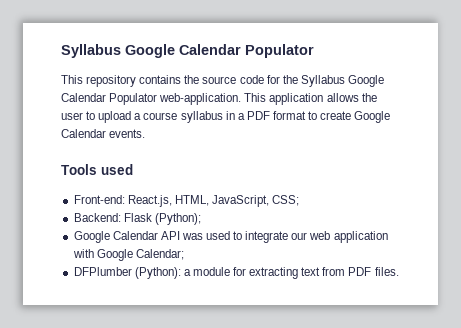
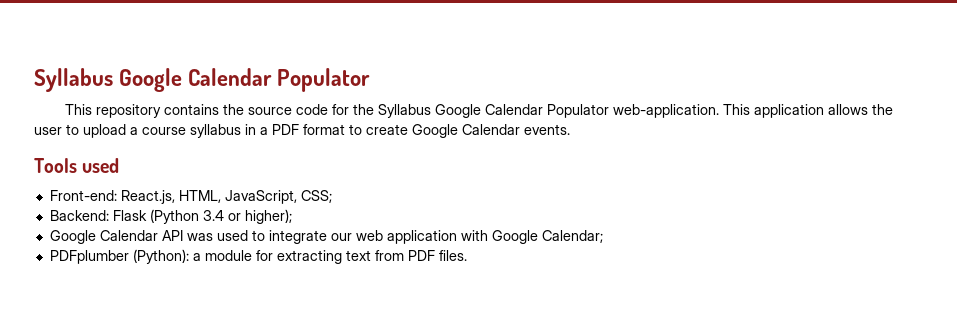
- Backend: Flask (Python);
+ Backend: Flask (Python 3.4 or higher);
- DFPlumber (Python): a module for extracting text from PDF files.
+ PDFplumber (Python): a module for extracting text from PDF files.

==

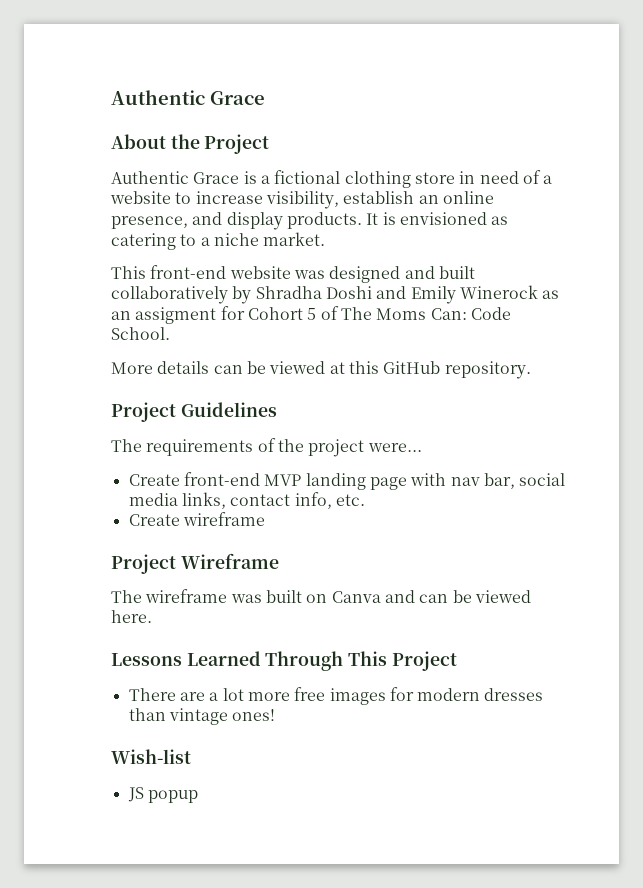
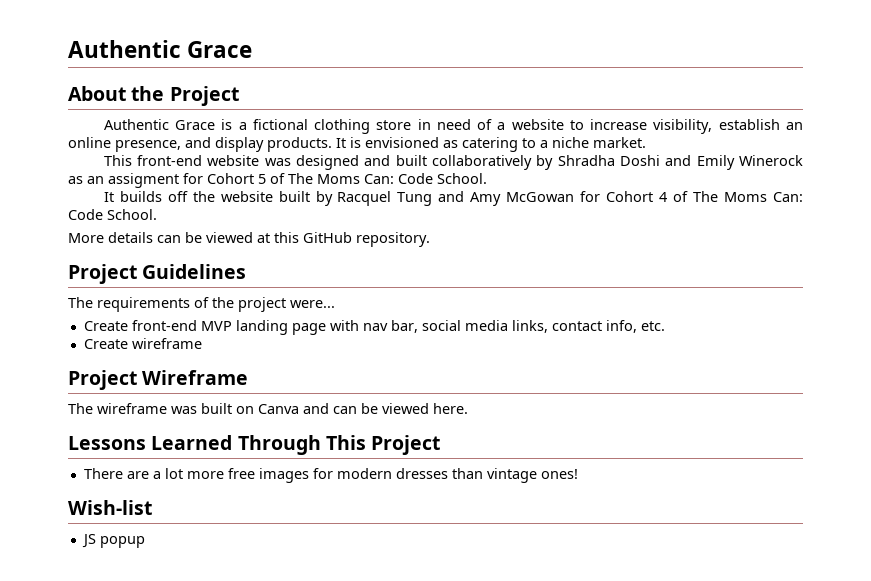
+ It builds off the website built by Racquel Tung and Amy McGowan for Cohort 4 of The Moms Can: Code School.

...

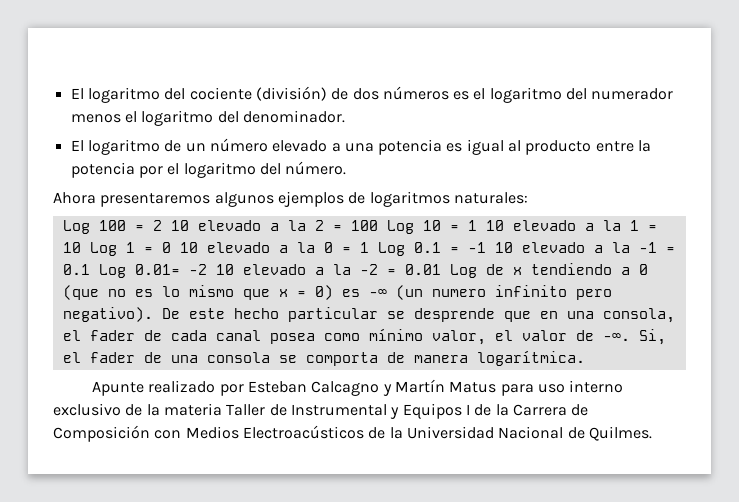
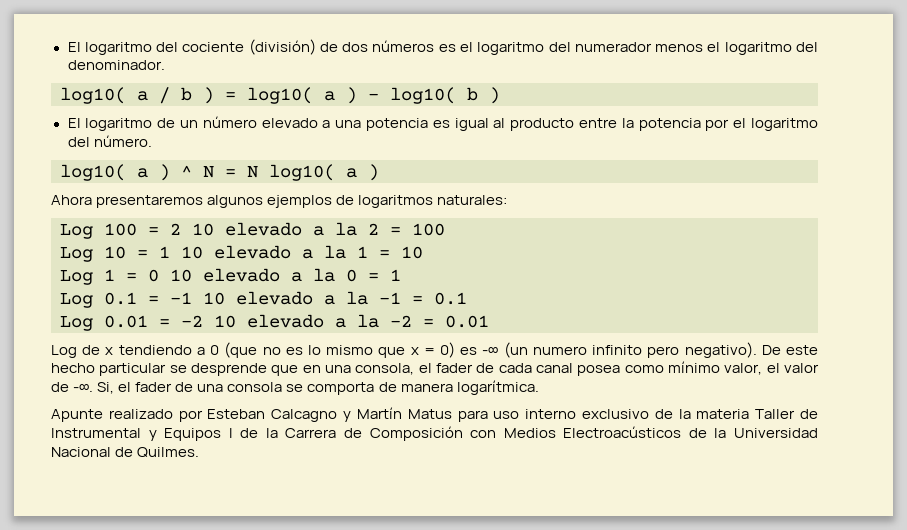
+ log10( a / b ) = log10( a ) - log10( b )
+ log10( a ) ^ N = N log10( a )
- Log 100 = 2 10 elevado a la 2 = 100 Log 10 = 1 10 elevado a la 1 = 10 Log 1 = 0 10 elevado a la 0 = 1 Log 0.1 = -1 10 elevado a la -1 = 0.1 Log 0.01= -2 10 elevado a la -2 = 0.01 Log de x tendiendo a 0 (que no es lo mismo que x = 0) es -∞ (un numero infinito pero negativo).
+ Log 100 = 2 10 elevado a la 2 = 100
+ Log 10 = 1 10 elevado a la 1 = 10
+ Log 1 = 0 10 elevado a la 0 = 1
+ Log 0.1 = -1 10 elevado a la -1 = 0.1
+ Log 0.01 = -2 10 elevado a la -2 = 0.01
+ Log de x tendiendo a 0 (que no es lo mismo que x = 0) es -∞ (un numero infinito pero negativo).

§ YOUR TASK
Look through the entries above, and wherever a line holds the string "pero", copy it.

§ ANSWER BELOW
- Log 100 = 2 10 elevado a la 2 = 100 Log 10 = 1 10 elevado a la 1 = 10 Log 1 = 0 10 elevado a la 0 = 1 Log 0.1 = -1 10 elevado a la -1 = 0.1 Log 0.01= -2 10 elevado a la -2 = 0.01 Log de x tendiendo a 0 (que no es lo mismo que x = 0) es -∞ (un numero infinito pero negativo).
+ Log de x tendiendo a 0 (que no es lo mismo que x = 0) es -∞ (un numero infinito pero negativo).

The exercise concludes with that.